One reason for the proposed boundary was to avoid creating states that were “skinny” along the Mississippi; the petition argues minimal frontage along the Mississippi River, along with statehood requirements, would require creation of states that would have to stretch far west into the plains towards the Rocky Mountains.

The following text is excerpted from those identical petitions presented to Congress on January 8, 1818:  

          That your petitioners live within that part of the Territory of Missouri which lies between the latitude 36 degrees, 30 minutes south and 40 degrees north, and between the Mississippi River to the East and the Osage boundary line to the West.  They pray that they may be admitted to the Union of the states within these limits.
          They conceive that their numbers entitle them to the benefits and the rank of state government.  Taking the progressive increase during former years, as a basis of the calculation, they estimate their present numbers at upwards of 40,000 souls.  Tennessee, Ohio, and the Mississippi state were admitted with smaller numbers, and the Treaty of Cession guarantees this great privilege to your petitioners as soon as it can be granted under the principles of the Federal Constitution.  They have passed eight years in the first grade of territorial government, five in the second;  they have evinced their attachment to the honour and integrity of the Union during the late war, and they, with deference, urge their right to become a member of the great Republic.

          The boundaries which they solicit for the future state, they believe to be the most reasonable and proper that can be devised.  The southern limit will be an extension of the line that divides Virginia and North Carolina, Tennessee and Kentucky.   The northern will correspond nearly with the north limit of the territory of Illinois and with the Indian boundary line, near the mouth of the River Des Moines.  A front of three and one-half degrees upon the Mississippi will be left to the South, to form the territory of Arkansas, with the River Arkansas traversing its center.  A front three and one-half degrees more, upon a medium depth of two hundred miles, with the Missouri River in the center, will form the State of Missouri.  Another front of equal extent, embracing the great River St.
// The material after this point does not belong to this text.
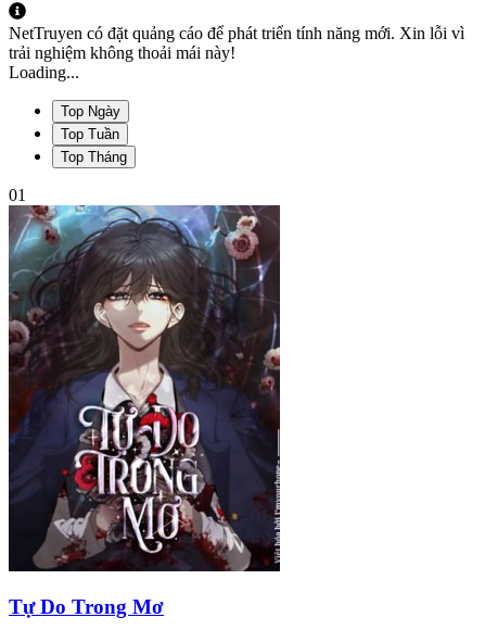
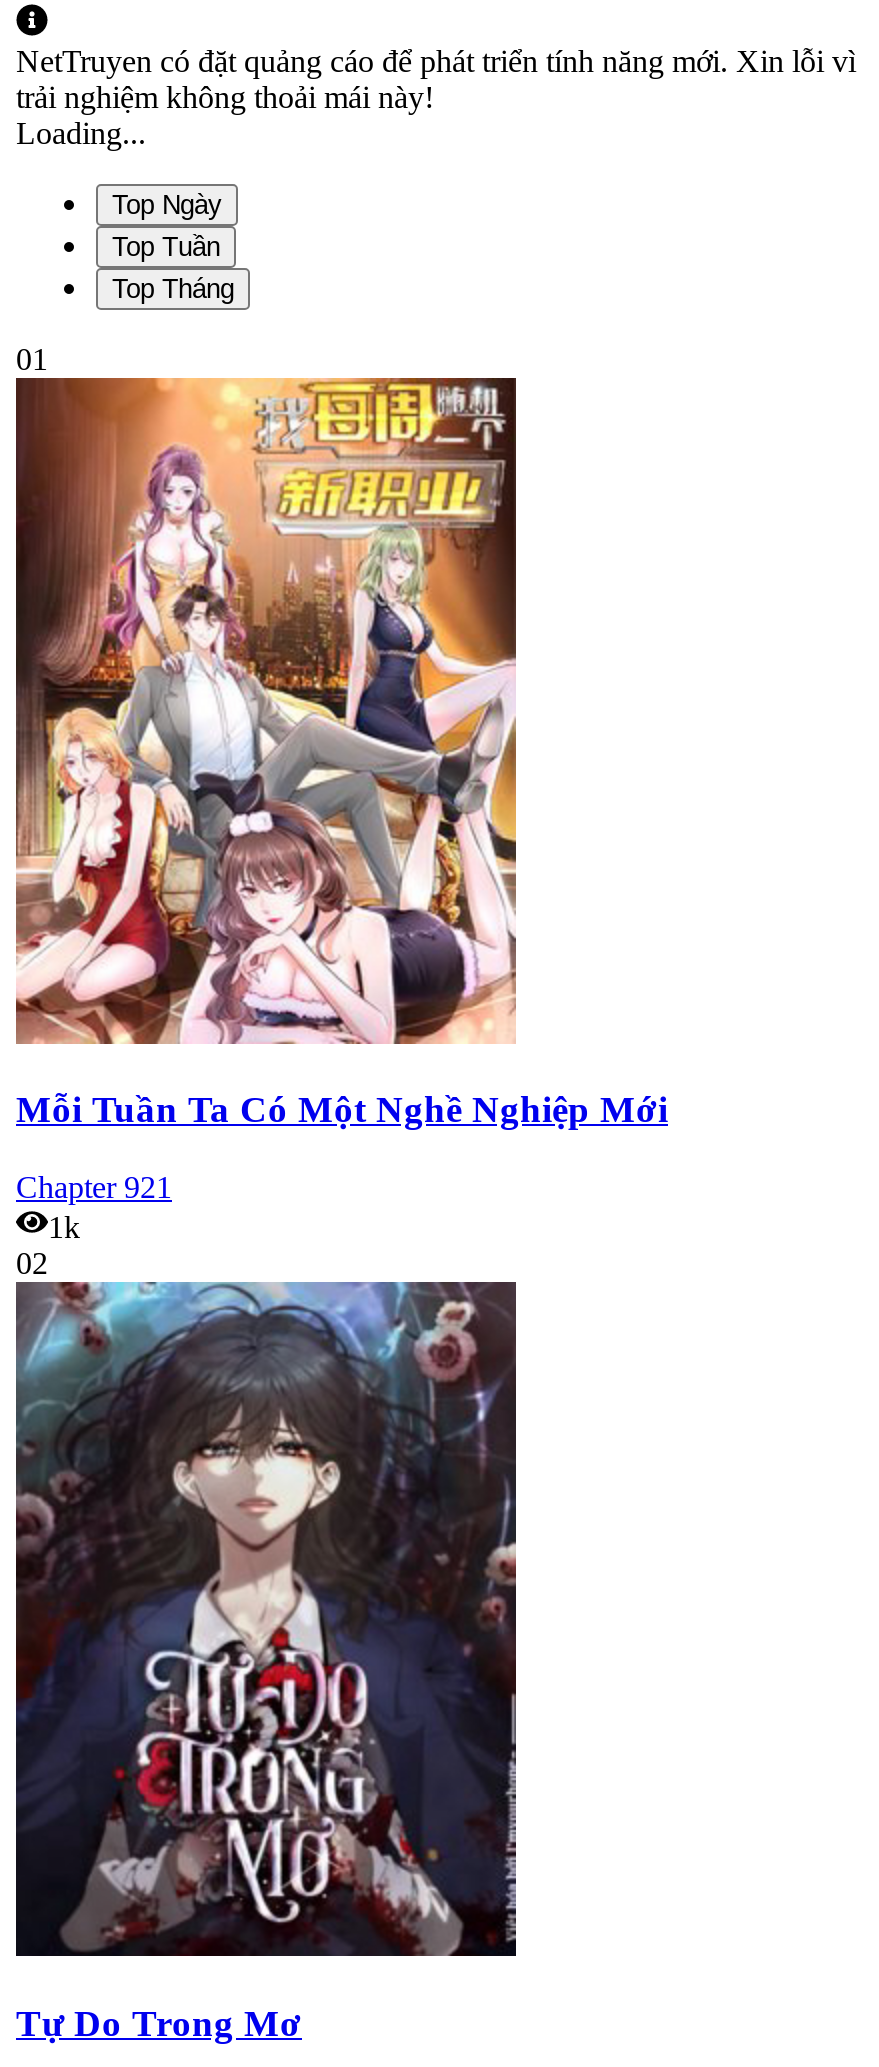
none -> [14,376,668,1280] [image] | Mỗi Tuần Ta Có Một Nghề Nghiệp Mới | Chapter 921 | 1k | 02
Pierre, will remain above, to form another state, at some future day.
          The boundaries, as solicited, will include all the country to the north and west to which the Indian title has been extinguished.
          They will include the body of the population.
          They will make the Missouri River the center, and not the boundary of the state.
          Your petitioners deprecate the idea of making the civil divisions of the states to correspond with the natural divisions of the country.   Such divisions will promote that tendency to separate, which it is the policy of the Union to counteract.
          The above described boundaries are adapted to the localities of the country.
          The woodland districts are found towards the great rivers.  The interior is composed of vast regions of naked and sterile plains, stretching to the Shining Mountains.  The states must have large fronts upon the Mississippi, to prevent themselves from being carried into these desert.
          Besides, the country north and south of the Missouri is necessary each to the other, the former possessing a rich soil destitute of minerals, the latter abounding in mines of lead and iron, and thinly sprinkled with spots of ground fit for cultivation.
          Your petitioners hope that their voice may have some weight in the division of their own country, and in the formation of their state boundaries; and that statesmen, ignorant of its localities, may not undertake to cut up their territory with fanciful divisions which may look handsome on paper, but must be ruinous in effect.

Sources
  •  McReynolds, Edwin C. Missouri: A History of the Crossroads State. Norman, OK: University of Oklahoma Press, 1962.  
  • Shoemaker, Floyd Calvin. Missouri’s Struggle for Statehood 1804-1821.  Jefferson City: The Hugh Stephens Printing Company, 1916. 
  • Stevens, Walter B. Missouri (The Center State): One Hundred Years in the Union 1820-1921. Volume 1.  St. Louis: The S. J. Clarke Publishing Company, 1921.